Il estime d’ailleurs à 63 % la proportion de la population canadienne qui n’a toujours pas accès aux vitesses ciblées par le CRTC.

Mais pour Jeff Buell, gestionnaire de projets à l’organisme Blue Sky Net, qui répertorie l’accès à Internet (Nouvelle fenêtre) dans les régions de Manitoulin, Sudbury et Nipissing, lorsqu’on parle de cibles acceptables d’Internet à large bande, il faut que le service soit accessible à des coûts raisonnables

S’il estime que presque la totalité des résidents de la région que couvre son organisme se trouve dans une zone desservie par un fournisseur de services d’Internet à haute vitesse, M. Buell souligne que les plafonds de données imposés par les fournisseurs de plus petite taille sont restrictifs et rendent le service très cher.

La faible densité de la population, un obstacle

Même si des organismes comme Blue Sky Net tentent de convaincre les gouvernements à investir davantage pour l’amélioration des services d’Internet à large bande dans le Nord de l’Ontario, leurs responsables reconnaissent que la faible concentration de la population alimente la réticence de nombreuses entreprises de télécommunications à y accroître leur présence. 

Le fait est que ces entreprises sont privées et ont aussi besoin de rémunérer leurs employés, donc si elles ne font pas de profits, elles ne peuvent pas fournir ces services à leurs clients, avance Jeff Buell. 

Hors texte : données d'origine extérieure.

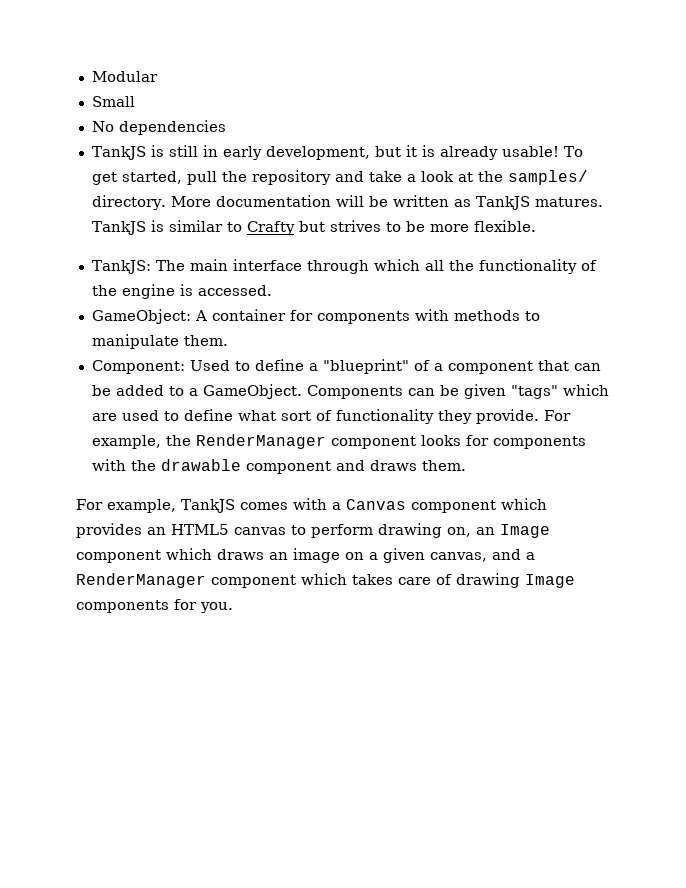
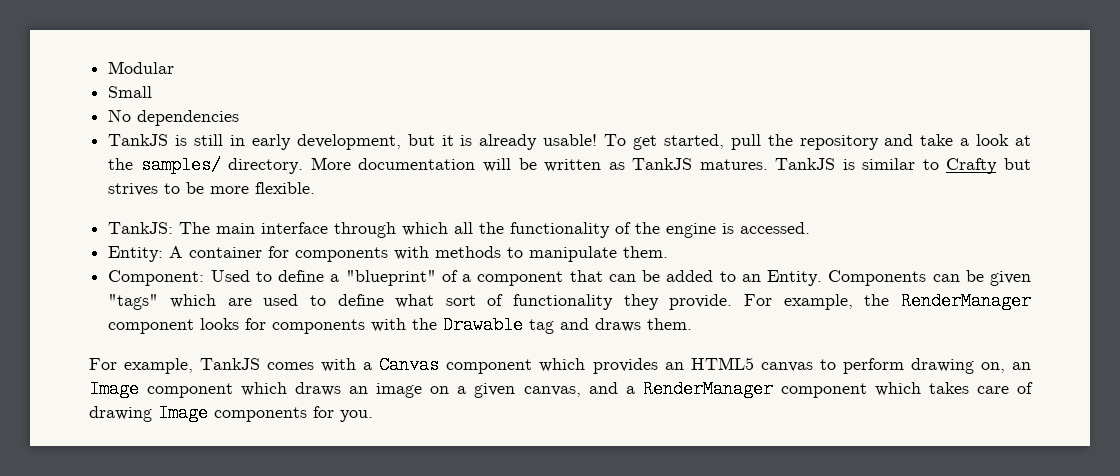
[91,309,191,324] GameObject: -> [108,246,164,262] Entity:
[188,384,302,399] a GameObject. -> [741,270,822,286] an Entity.
[160,459,331,474] drawable component -> [443,316,555,334] Drawable tag

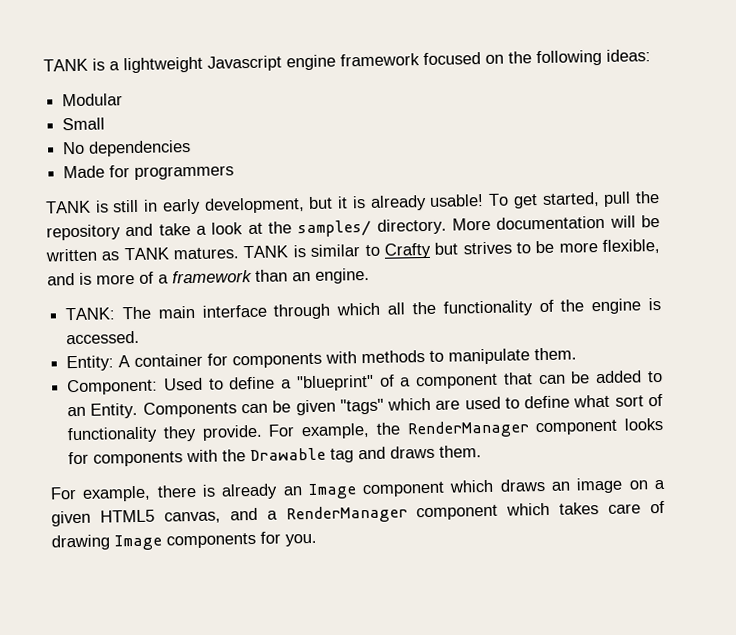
(108, 67) none -> [43,49,651,74] TANK is a lightweight Javascript engine framework focused on the following ideas: //
[108,134,169,146] TankJS -> [63,165,235,180] [45,200,91,214] Made for programmers // TANK
[632,158,836,170] TankJS matures. TankJS -> [123,245,289,261] TANK matures. TANK
[255,182,316,194] [108,222,174,234] flexible. // TankJS: -> [601,238,660,254] [47,267,370,286] [65,307,116,321] flexible, and is more of a framework than an engine. // TANK:
[200,356,1005,374] TankJS comes with a Canvas component which provides an HTML5 canvas to perform drawing on, -> [156,483,279,500] there is already
(516, 390) none -> [99,509,155,523] HTML5

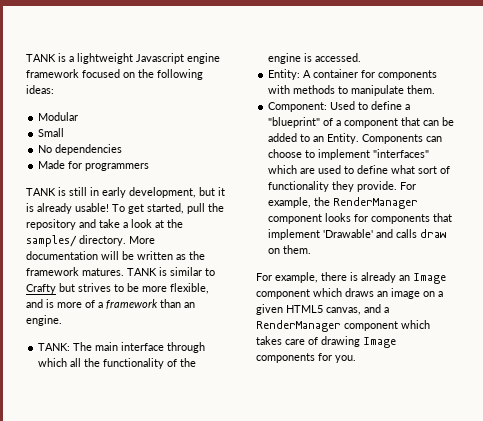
[123,247,169,261] TANK -> [189,251,205,260] [26,267,79,276] the framework
[272,398,384,416] be given "tags" -> [268,149,430,160] choose to implement "interfaces"
[186,445,436,463] with the Drawable tag and draws -> [433,213,453,222] [268,229,447,240] [268,248,281,254] that implement 'Drawable' and calls draw on

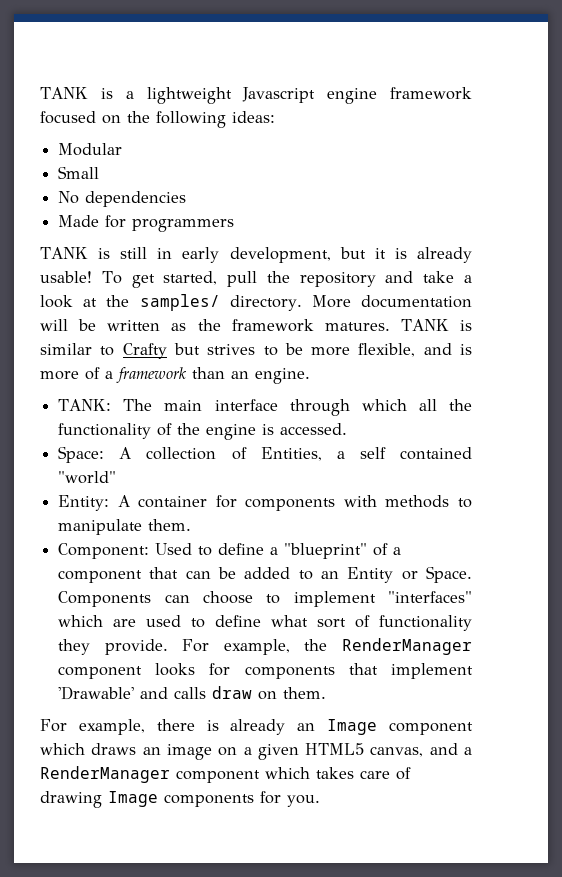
(362, 57) none -> [58,446,472,463] [58,471,117,484] // Space: A collection of Entities, a self contained "world"
[327,133,360,144] Entity. -> [347,566,472,583] Entity or Space.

Même constat de la part de Paul Ouimette. Il appuie sa réponse sur le plan d’élargissement de la couverture d’Internet haute vitesse et cellulaire dévoilé mardi par le gouvernement de l’Ontario. Plus de 130 millions de dollars seront attribués au Réseau régional de l’Est Ontario ainsi qu’au projet Southwestern Integrated Fibre Technology dans le Sud-Ouest de l’Ontario, mais aucun détail n’y est révélé pour le Nord de la province. 

« Dans plusieurs de nos communautés et dans nos Premières Nations, y a-t-il un profit à faire qui est important pour justifier un investissement important même avec des subventions du gouvernement? Mon impression, c’est que ce n’est pas prioritaire. Ce n’est pas là où il y a un retour sur les investissements.  »

— Une citation de  Paul Ouimette, directeur des opérations chez NEOnet

M. Ouimette estime que les divers ordres de gouvernement ainsi que les fournisseurs de services d’Internet doivent se mettre ensemble pour déterminer un plan d’attaque où les investissements ne génèrent aucun retour financier

Quelle est la recette pour pouvoir accéder à cela? Ça, c’est un défi parce qu’aujourd’hui, tout ce qui a été annoncé, c’est pour aller là où il y a des avantages financiers, conclut-il.